En juillet 2025, treize femmes ont été victimes de viol dans la chefferie de Bashu, dans la localité de Butuhe, au territoire de Beni (Nord-Kivu), selon le média Radio Okapi. Ces actes, imputés à des membres des Forces armées de la RDC (FARDC) et à des groupes armés locaux, soulèvent de sérieuses préoccupations au sein de la société civile et des organisations de défense des droits humains.

Le cas le plus récent s’est produit le 24 juillet dernier raconte Radio Okapi, une jeune fille de 15 ans a été agressée sexuellement par un militaire des FARDC dans la province du Nord-Kivu. Ces événements illustrent un problème systémique de violences de genre, en particulier lorsque les agresseurs sont censés être des protecteurs.

Maombi KAHONGYA, président de la société civile locale, a vivement condamné ces actes et a appelé à des poursuites exemplaires. Il insiste sur la nécessité d’une réponse judiciaire ferme pour établir un précédent et dissuader d’autres comportements violents.
Pour sa part, le lieutenant Marc ELONGO, porte-parole des FARDC, a annoncé l’ouverture d’une enquête suite à ces allégations.

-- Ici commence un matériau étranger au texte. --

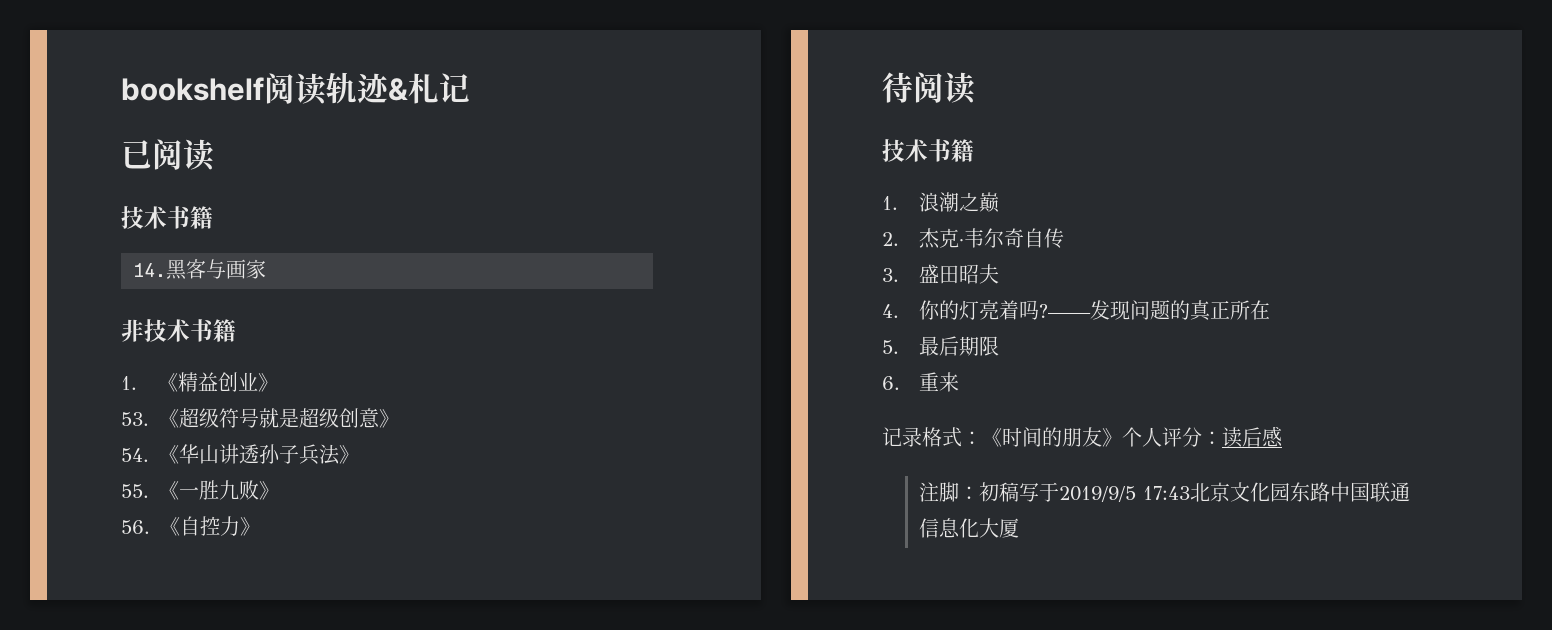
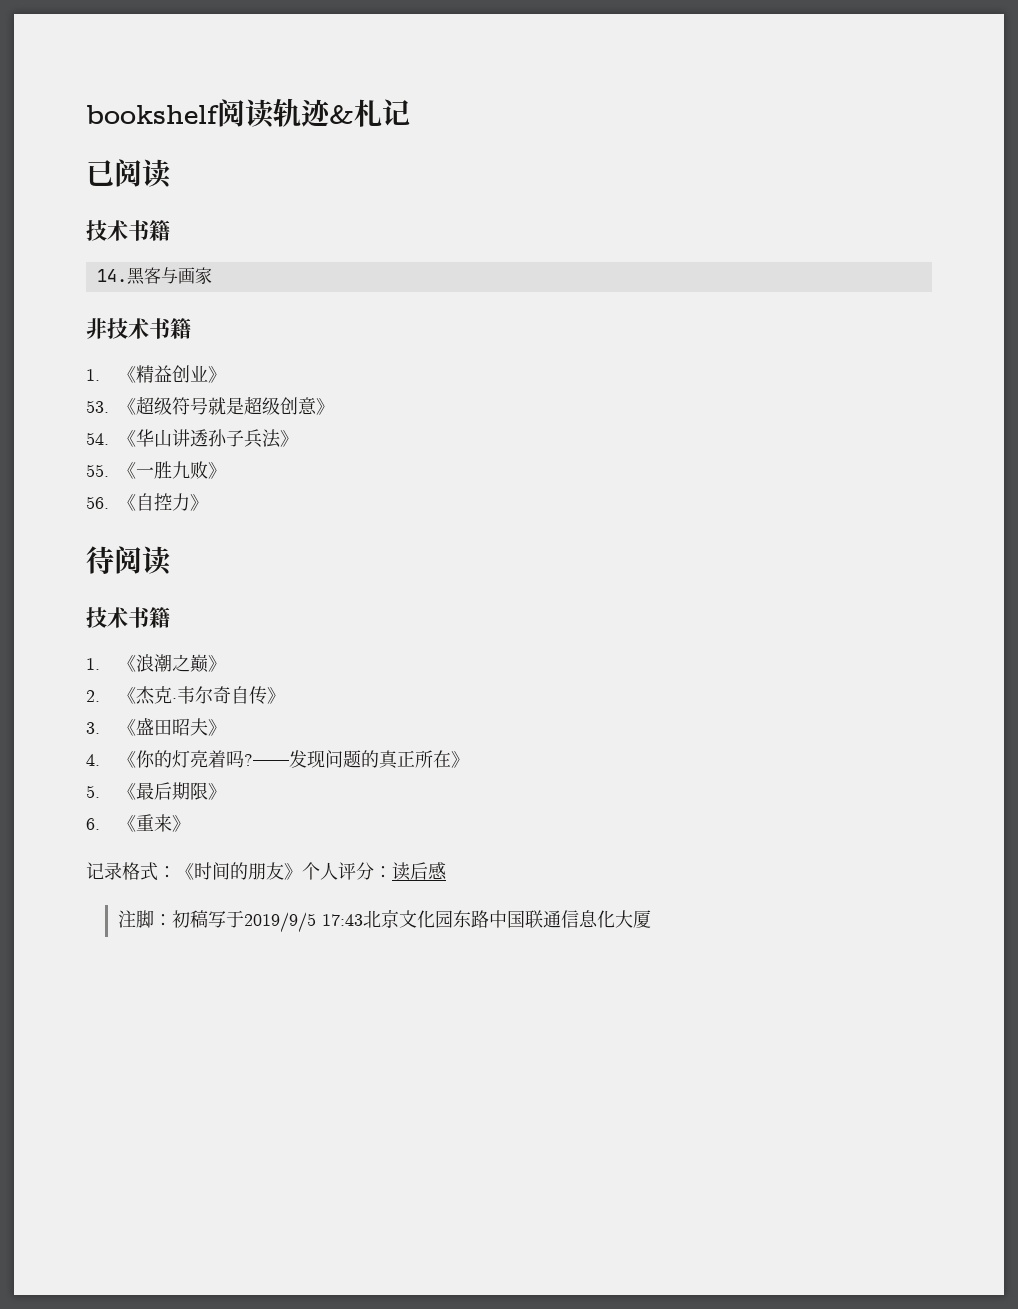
(898, 203) none -> [117,655,136,672] 《
(1000, 202) none -> [207,655,226,672] 》
(899, 239) none -> [117,687,136,704] 《
(1064, 238) none -> [266,687,285,704] 》
(899, 275) none -> [117,719,136,736] 《
(999, 274) none -> [207,719,226,736] 》
(899, 311) none -> [117,751,136,768] 《
(1270, 310) none -> [450,751,469,768] 》
(899, 347) none -> [117,783,136,800] 《
(999, 346) none -> [207,783,226,800] 》
(900, 383) none -> [117,815,136,832] 《
(959, 382) none -> [171,815,190,832] 》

Bien qu’il ait déclaré ne pas avoir été informé officiellement, il a réaffirmé une politique de tolérance zéro envers les actes criminels commis par des militaires.

Signalons que ce type de violences, en particulier celles perpétrées par des hommes en uniforme, nécessitent une attention urgente et des actions concrètes. La société civile, les autorités militaires et les organisations de défense des droits humains doivent travailler ensemble pour garantir la sécurité et la dignité de toutes les femmes et filles de la République démocratique du Congo.